Так что большую часть времени я занимался тем, что глядел на воду и слушал людей, переговаривающихся через реку, ветер доносил их голоса до меня. Проглатывал ли поток, искрящийся в мягком молочном свете, их слова на пути к другому берегу, так же, как некогда Дунай глотал молитвы товарищей Фредерика, я не знаю.
Каждый день отец Памфилий поднимался по едва заметной тропинке, начинавшейся прямо за домом, и исчезал в зарослях. Обычно я засыпал, сидя на скамейке, предавался сну, будто в нем было мое спасение. После обеда батюшка возвращался, он просто выныривал из-за деревьев и шагал с тяжелым грузом мимо моего наблюдательного пункта. Клал мешок на землю, здоровался, вытирал пот со лба и приносил из дома бутылку цуйки с двумя стаканами. «Это цуйка из сливы, выросшей на этом холме. На особой земле, так сказать. Выпей, и оживешь как следует».

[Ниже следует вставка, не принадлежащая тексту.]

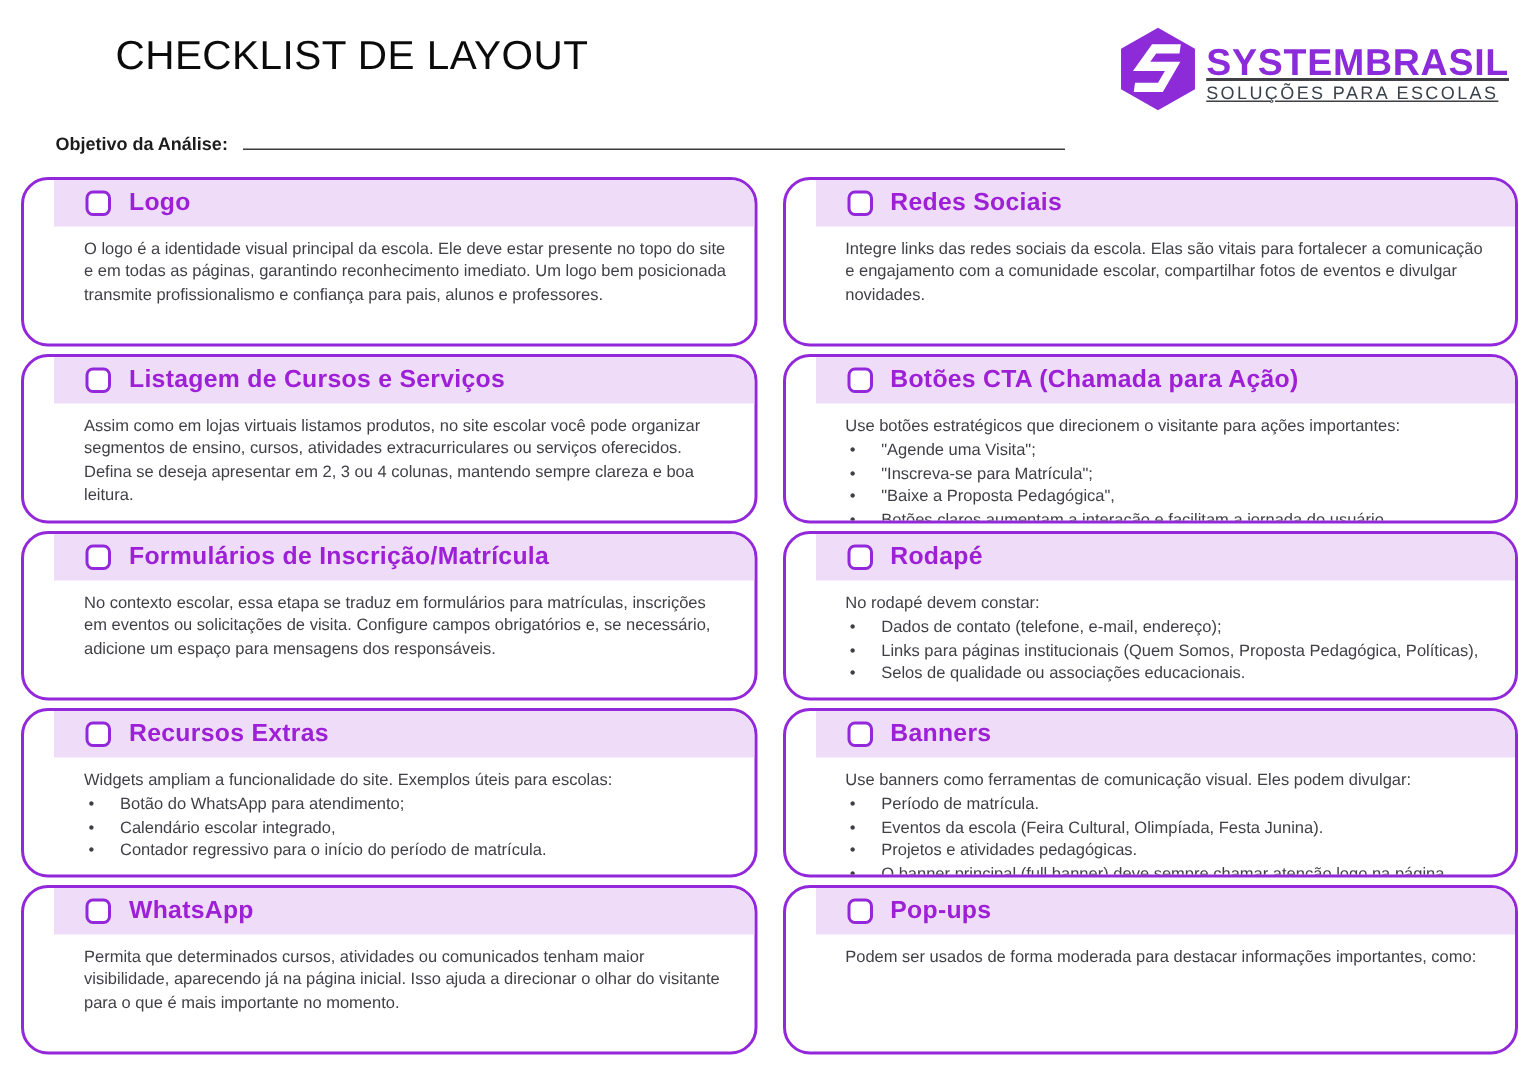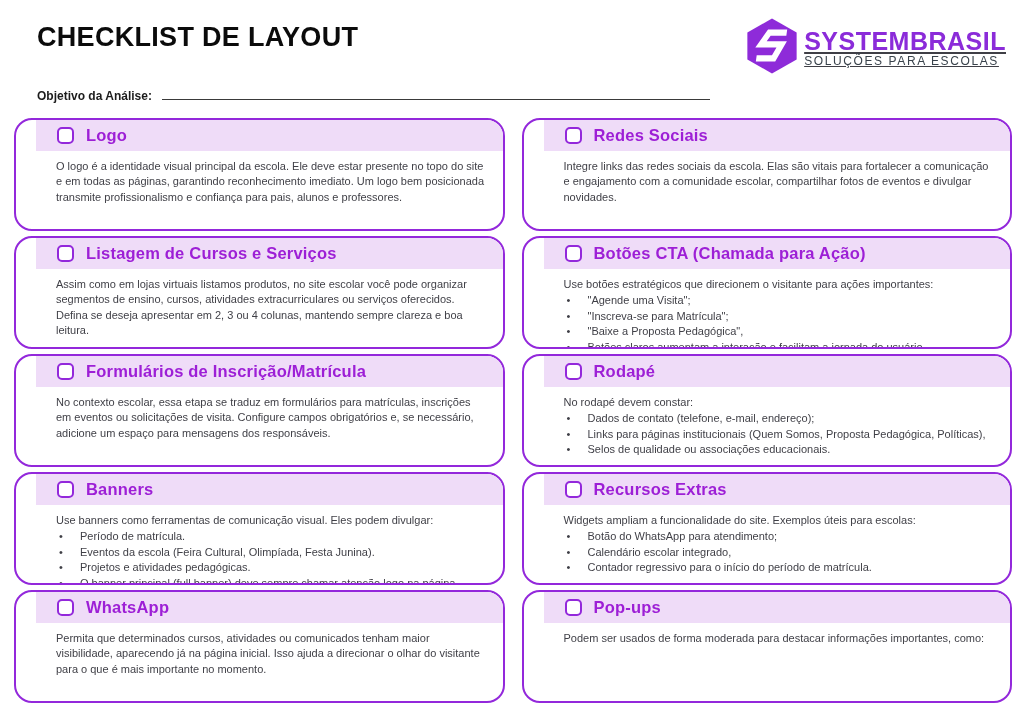"CHECKLIST DE LAYOUT" .main-title { font-weight: 700 -> 400; margin-left: none -> 40px }
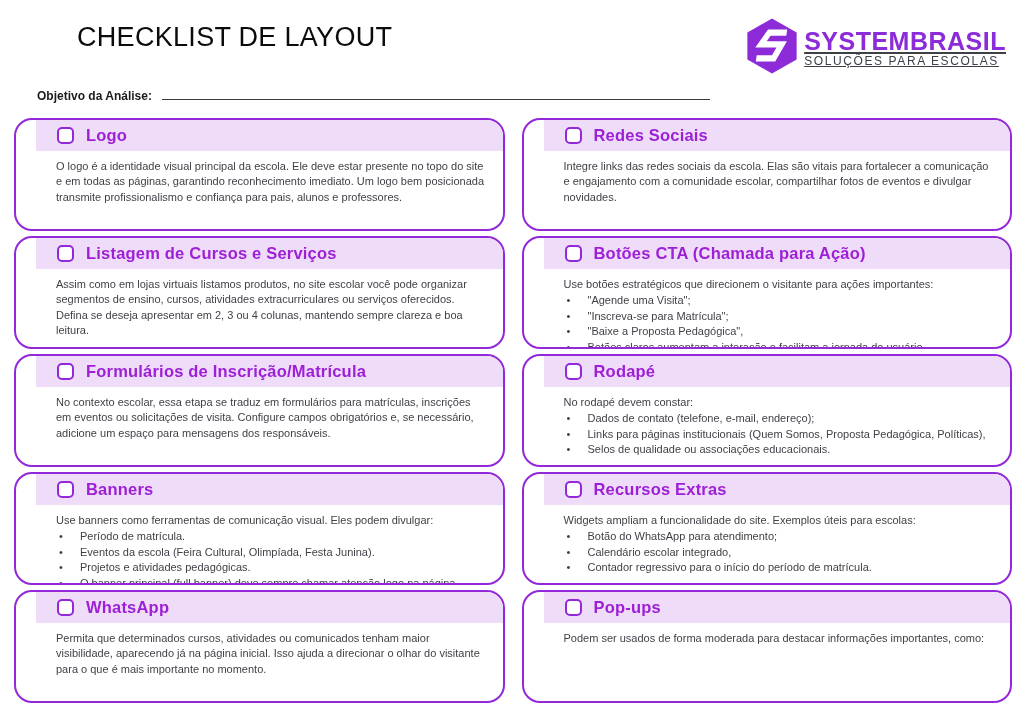"Banners" section.card { order: before "Recursos Extras" -> after "Recursos Extras" }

Потом он плевал на ладони, взваливал мешок на плечо и нес его в подвал. Каждый день туда попадал очередной мешок. Поскольку он никогда не выносил мешки обратно, там их должно было набраться уже полным-полно. Их загадочное содержимое все больше распаляло мое любопытство. В них была точно не картошка, потому что однажды, когда мы столкнулись, я увидел, что из мешка торчит что-то грязно-белое. Заметив мой взгляд, батюшка поправил мешок и завязал его покрепче.
До вечера он оставался в подвале и выходил только пару раз за свежей водой из колодца. При этом на меня не обращал внимания. Догадаться, что внизу он занимается какой-то кропотливой работой, можно было только по негромкому металлическому дребезгу — будто он бросал в ведро что-то твердое.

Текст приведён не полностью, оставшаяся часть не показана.